#### EXERCISE DETAILS:
Copy each line of the material beneath that holds the word "height".

#### SUPPLIED DATA:
=== Section Start ===

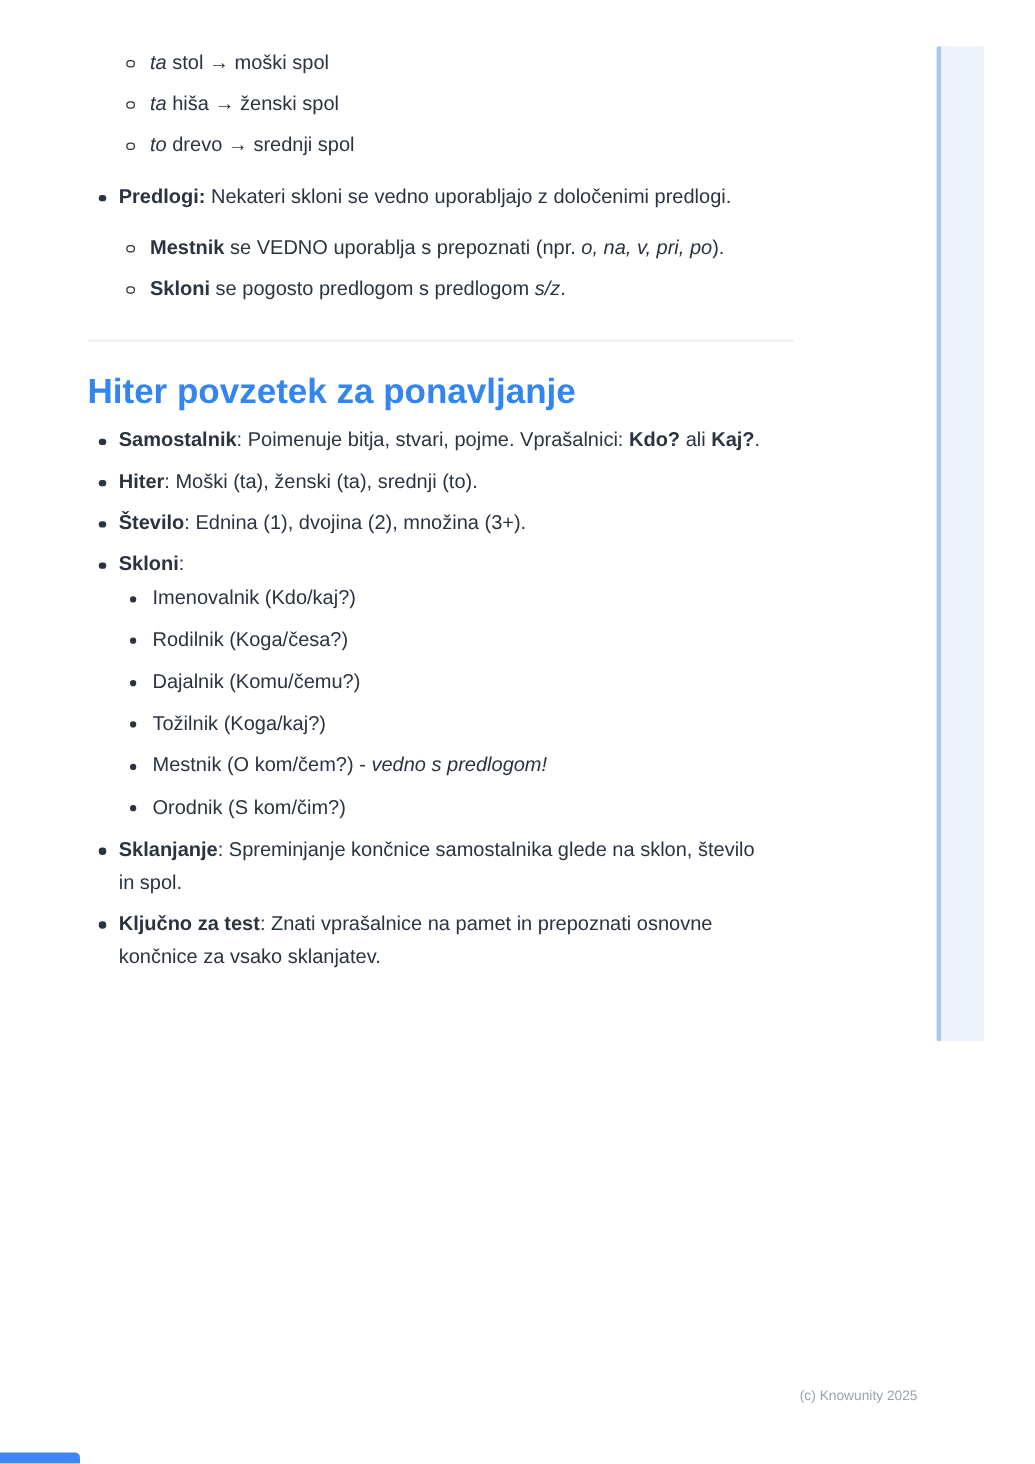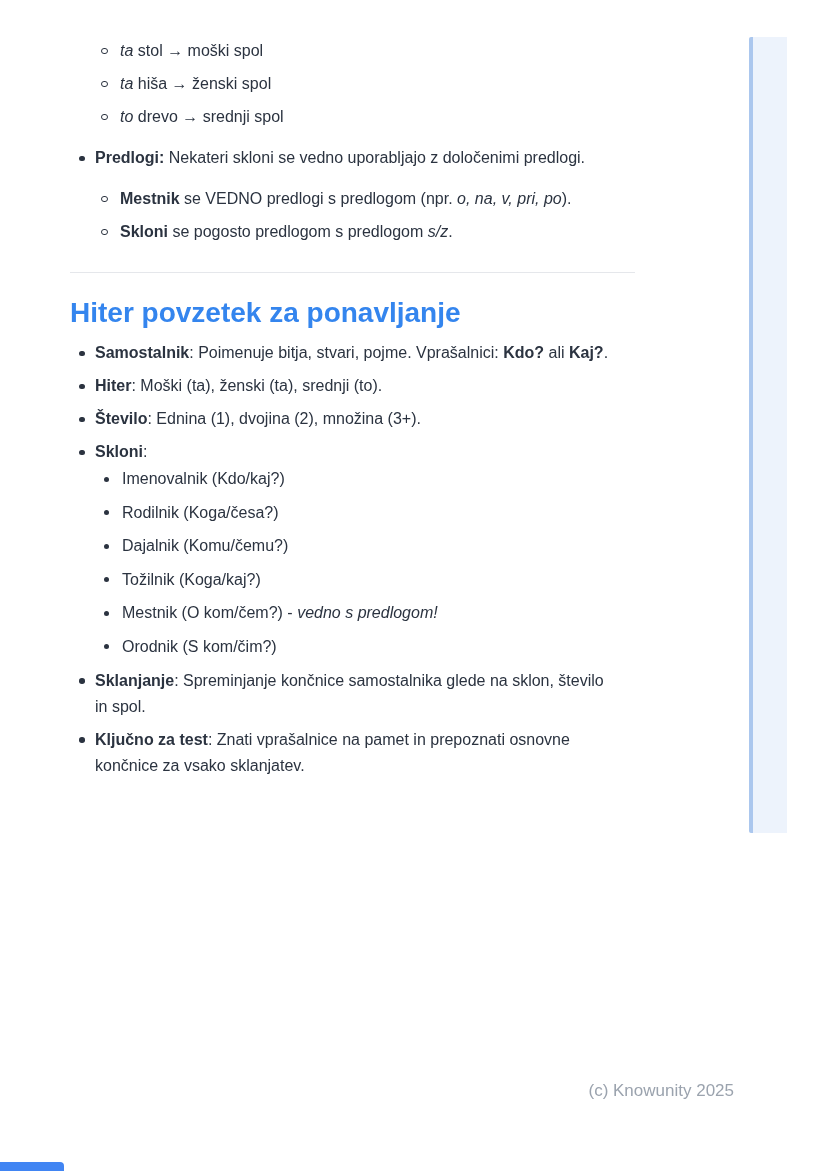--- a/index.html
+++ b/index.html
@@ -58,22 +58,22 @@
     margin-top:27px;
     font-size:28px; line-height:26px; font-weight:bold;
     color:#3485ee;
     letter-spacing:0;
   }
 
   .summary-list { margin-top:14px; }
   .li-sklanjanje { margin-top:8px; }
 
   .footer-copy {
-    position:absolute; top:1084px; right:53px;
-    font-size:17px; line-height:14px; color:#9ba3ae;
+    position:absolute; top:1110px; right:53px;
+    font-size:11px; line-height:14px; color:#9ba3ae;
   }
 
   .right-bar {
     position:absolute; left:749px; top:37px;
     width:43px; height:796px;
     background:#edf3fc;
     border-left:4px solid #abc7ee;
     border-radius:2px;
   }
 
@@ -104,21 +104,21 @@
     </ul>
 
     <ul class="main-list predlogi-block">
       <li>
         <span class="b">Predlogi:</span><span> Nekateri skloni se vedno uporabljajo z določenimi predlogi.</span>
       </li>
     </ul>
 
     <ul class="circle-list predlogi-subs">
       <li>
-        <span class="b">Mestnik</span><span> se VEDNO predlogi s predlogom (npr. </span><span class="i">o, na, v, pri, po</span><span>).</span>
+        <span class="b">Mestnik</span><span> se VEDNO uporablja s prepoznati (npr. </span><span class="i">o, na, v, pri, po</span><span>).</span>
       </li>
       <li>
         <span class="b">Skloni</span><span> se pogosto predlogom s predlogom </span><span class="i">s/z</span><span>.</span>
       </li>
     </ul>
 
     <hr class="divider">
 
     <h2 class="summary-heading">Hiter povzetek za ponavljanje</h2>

=== Section End ===

#### OUTPUT OF THE TASK:
     font-size:28px; line-height:26px; font-weight:bold;
-    font-size:17px; line-height:14px; color:#9ba3ae;
+    font-size:11px; line-height:14px; color:#9ba3ae;
     width:43px; height:796px;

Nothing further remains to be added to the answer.